The problem is not that of a connected cable charging up, but that of having a pre-charged cable (with no built-in resistors) suddenly being plugged into the RJ-45 connector.
What you get is a sub-nanosecond rise time pulse with several hundred millijoules of stored energy. This pulse is coming from a resonant cable so what you see is an exponentially decaying damped oscillatory discharge. 5 kV on a 25-foot cable, 700 to 900 V on a 100-m cable.
If you are lucky, both connector pins mate at the same time and you get the common-mode rejection of the magnetics helping you by not passing some of this through to the PHYs. A worse case is if only one pin of a pair mates, and you get differential transfer through the magnetics.
We (and PHY vendors here) have seen as much as 60 volts appear on the PHY pins.
In any case a bleeder resistor that would absorb this would have to be such a low value that it would interfere with normal signals. We have had good luck with diode clamping networks that have a dynamic (clamping) impedance on the order of 1 ohm.
This is, fortunately, a comparatively rare phenomenon that usually only occurs when a cable is being plugged in in a new installation. Careful network installers would make sure that they discharged all cables BEFORE plugging them in, dont'cha fellas?
We have had a few Environments from Hell where a dry climate, combined with moving belts on assembly lines (opportunistic Van der Graaf generators!), have caused constant, repetitive failures.

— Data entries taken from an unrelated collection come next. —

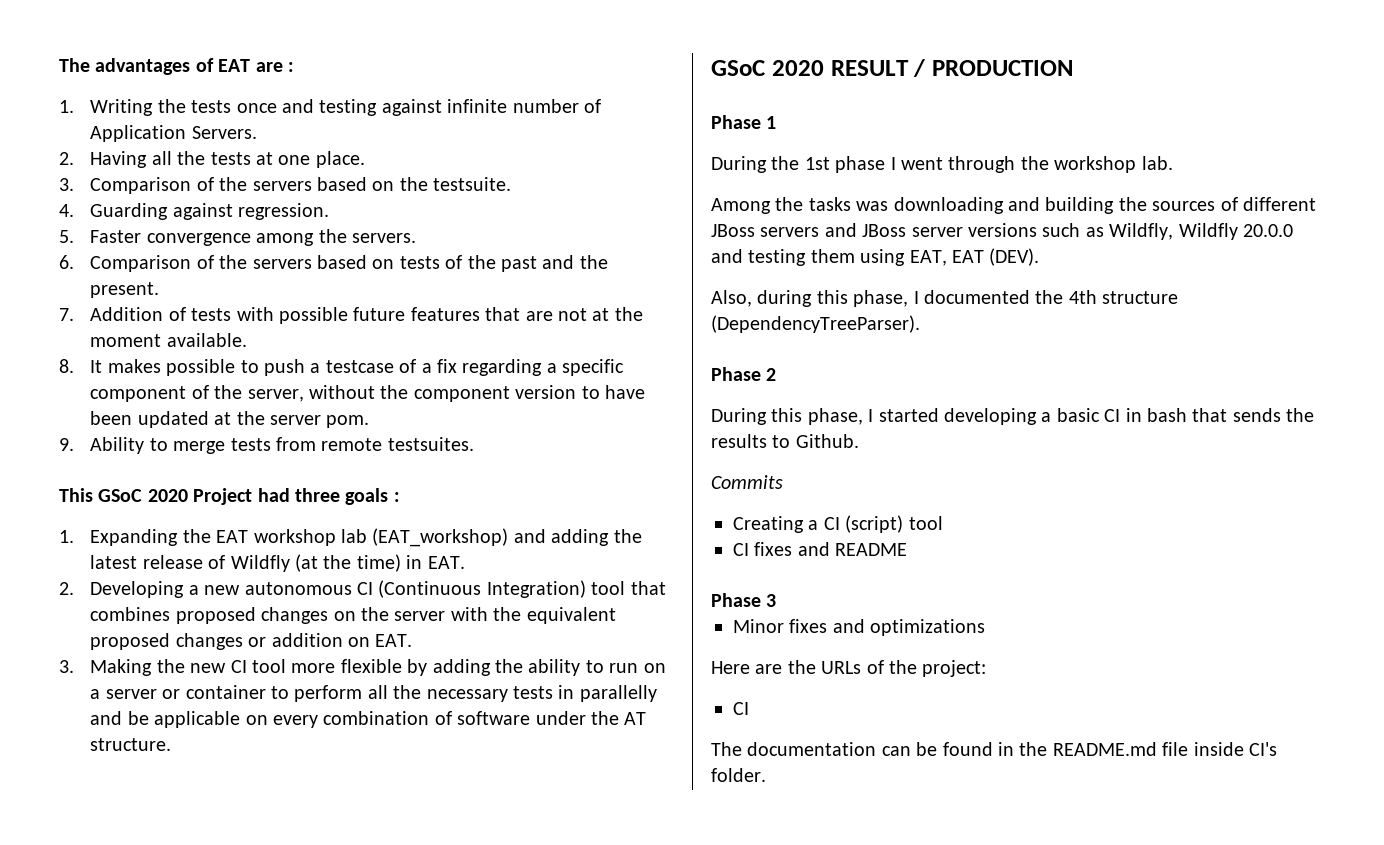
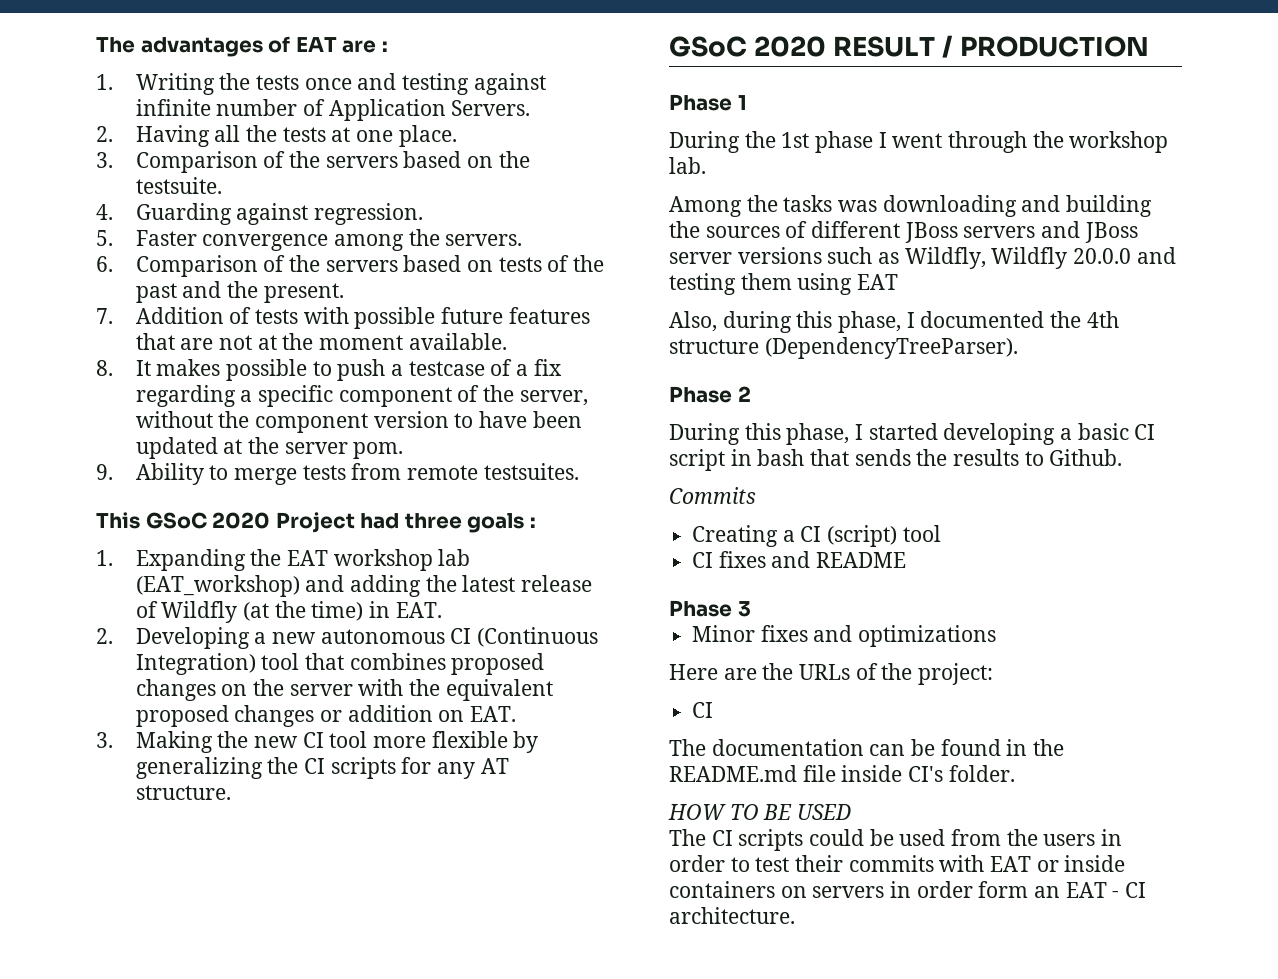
[432,659,666,676] [90,685,657,702] [90,711,620,728] adding the ability to run on a server or container to perform all the necessary tests in parallelly and be applicable on every combination of software under the -> [135,757,476,779] generalizing the CI scripts for any
[909,248,1040,266] EAT, EAT (DEV). -> [857,274,899,290] EAT
(1121, 415) none -> [669,449,725,471] script
(766, 775) none -> [668,804,852,820] [669,829,1123,851] [669,855,1126,872] [669,881,1147,898] [669,907,795,924] // HOW TO BE USED // The CI scripts could be used from the users in order to test their commits with EAT or inside containers on servers in order form an EAT - CI architecture.

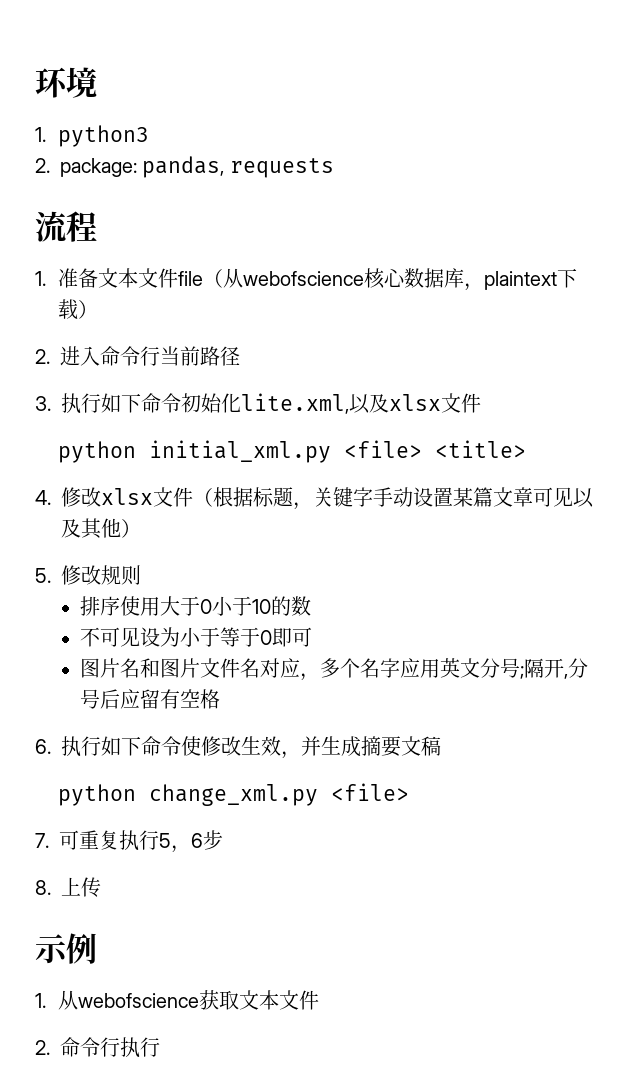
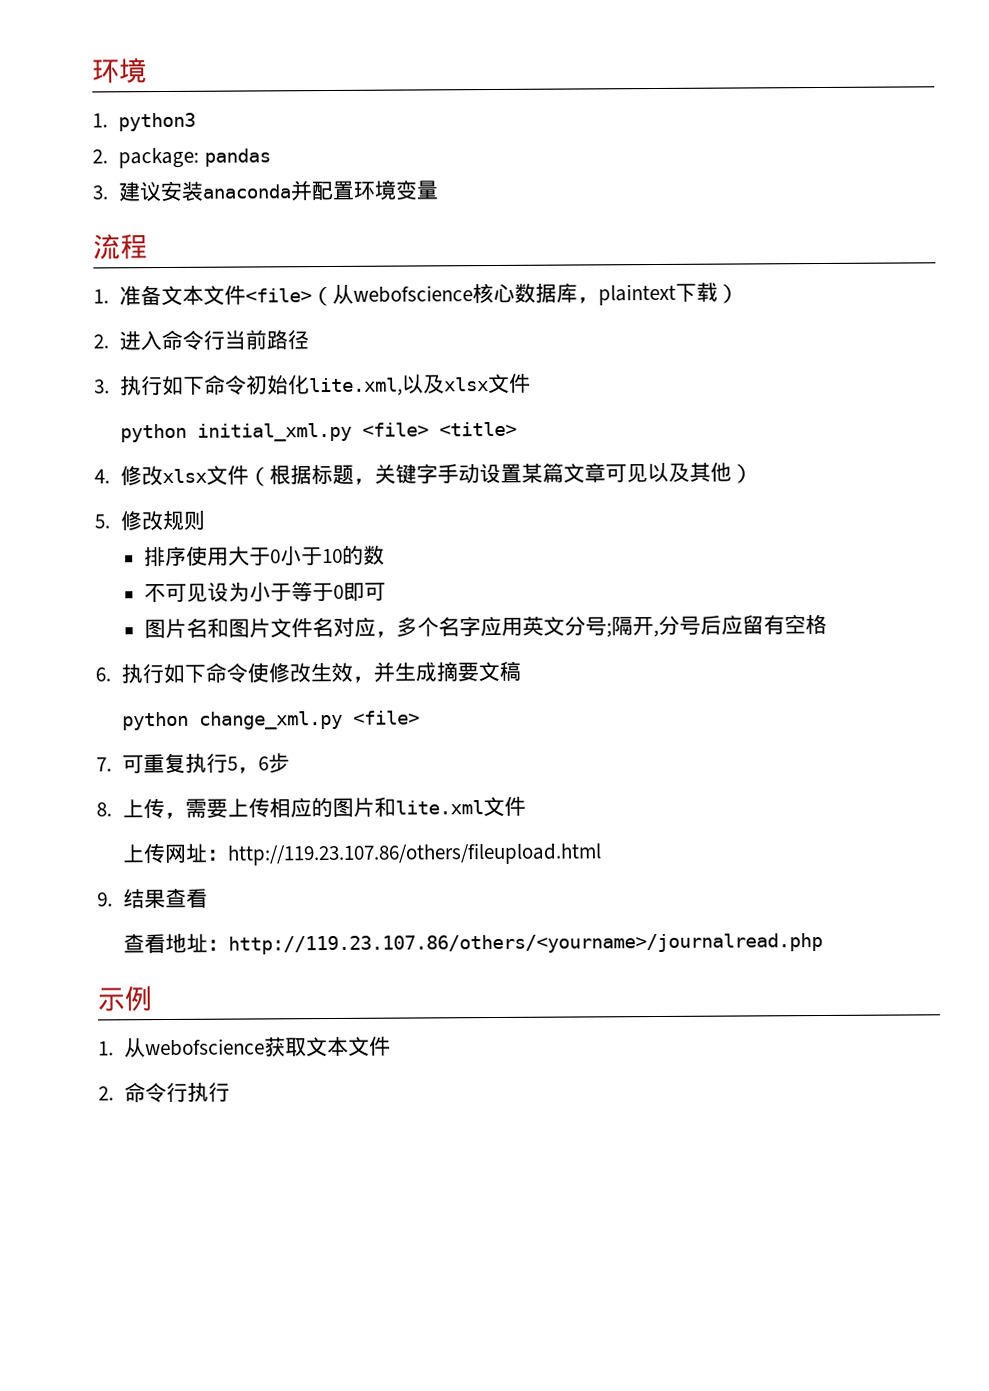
[142,156,334,178] pandas, requests -> [203,148,271,167] [92,179,439,202] pandas // 3.建议安装anaconda并配置环境变量
[178,271,204,286] file -> [245,288,313,303] <file>
(101, 887) none -> [164,796,527,820] [122,842,603,866] [97,887,209,909] [123,932,824,955] ，需要上传相应的图片和lite.xml文件 // 上传网址：http://119.23.107.86/others/fileupload.html // 9.结果查看 // 查看地址：http://119.23.107.86/others/<yourname>/journalread.php

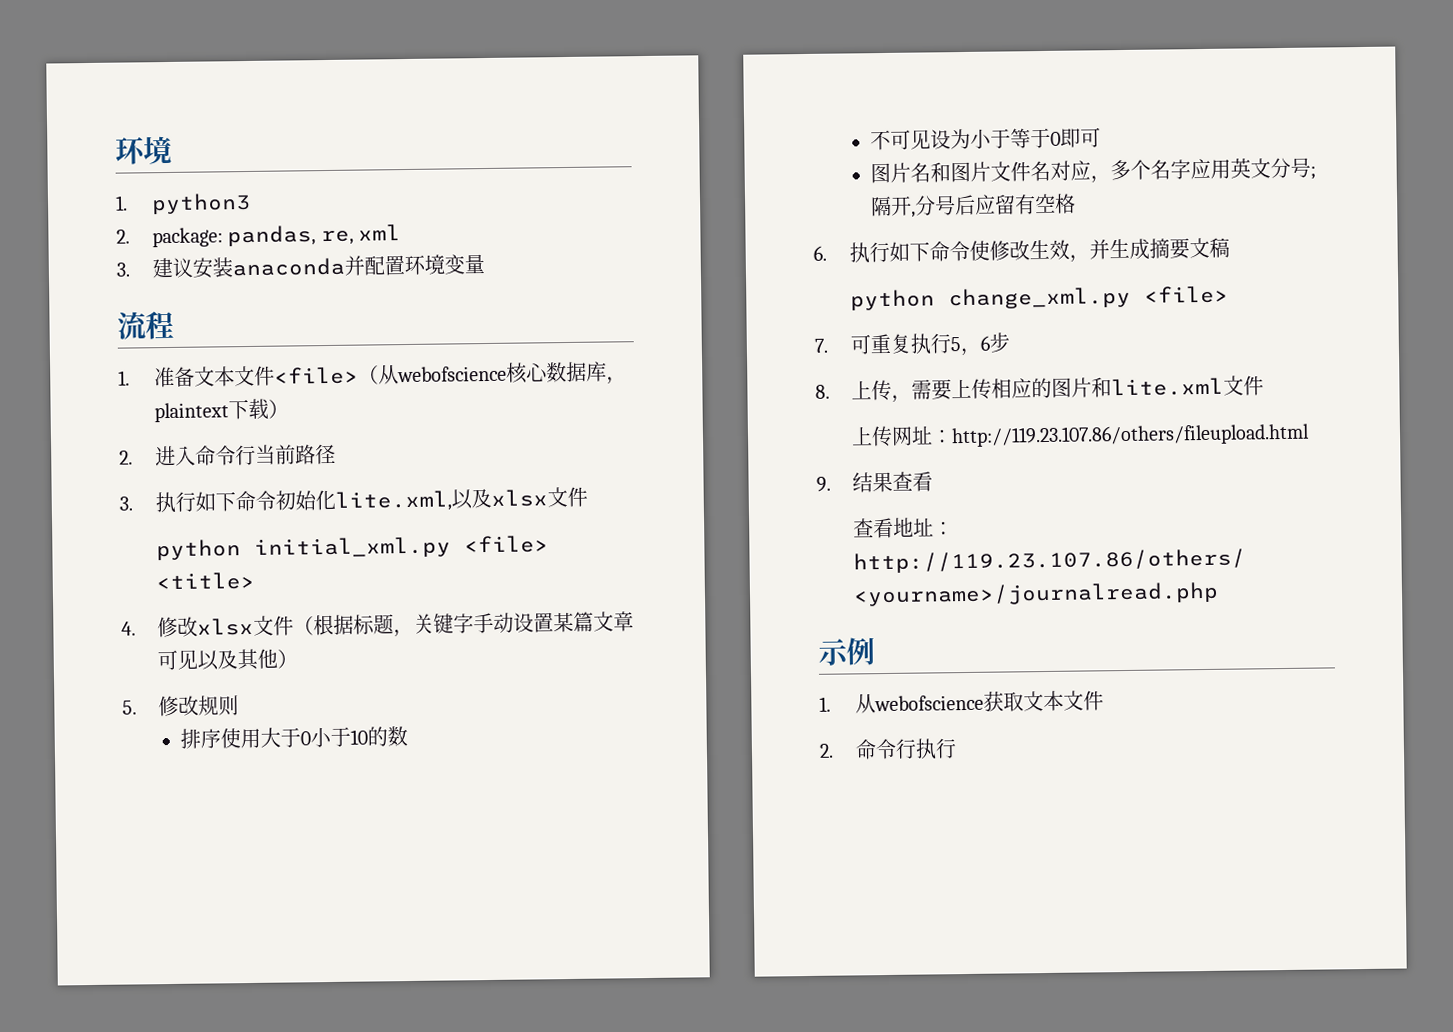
[203,148,271,167] pandas -> [227,224,402,247] pandas, re, xml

You know who you are out there....(grin)
Larry
-----Original Message-----
From: Yair Darshan [SMTP:YairD@xxxxxxxxxxxxxx]
Sent: Saturday, September 16, 2000 2:41 PM
To: 'Dieter Knollman'; stds-802-3-pwrviamdi@xxxxxxxx
Subject: RE: Static Discharge
The 2kv cap is not suppose to leak.
Assuming that the energy level develops on low capacitance value (few
nano-farads), than a "bleed" resistor located between the positive and the
negative feeding lines of 10 to 100K can discharge it (lower value - better
results).
Better way is to clamp the voltage developed from excessive charges by using
low impedance path that activated at a certain voltage that fits
the system requirements at normal working conditions.
Yair.
Darshan Yair
Chief R&D Engineer
> PowerDsine Ltd. - Powering Converged Networks
> 1 Hanagar St., P.O. Box 7220
> Neve Ne'eman Industrial Zone
> Hod Hasharon 45421, Israel
Tel: +972-9-775-5100, Cell: +972-54-893019
Fax: +972-9-775-5111
> E-mail: <mailto:yaird@xxxxxxxxxxxxxx>.
> http://www.powerdsine.com
>
> -----Original Message-----
> From: Dieter Knollman [SMTP:djhk@xxxxxxxxxx]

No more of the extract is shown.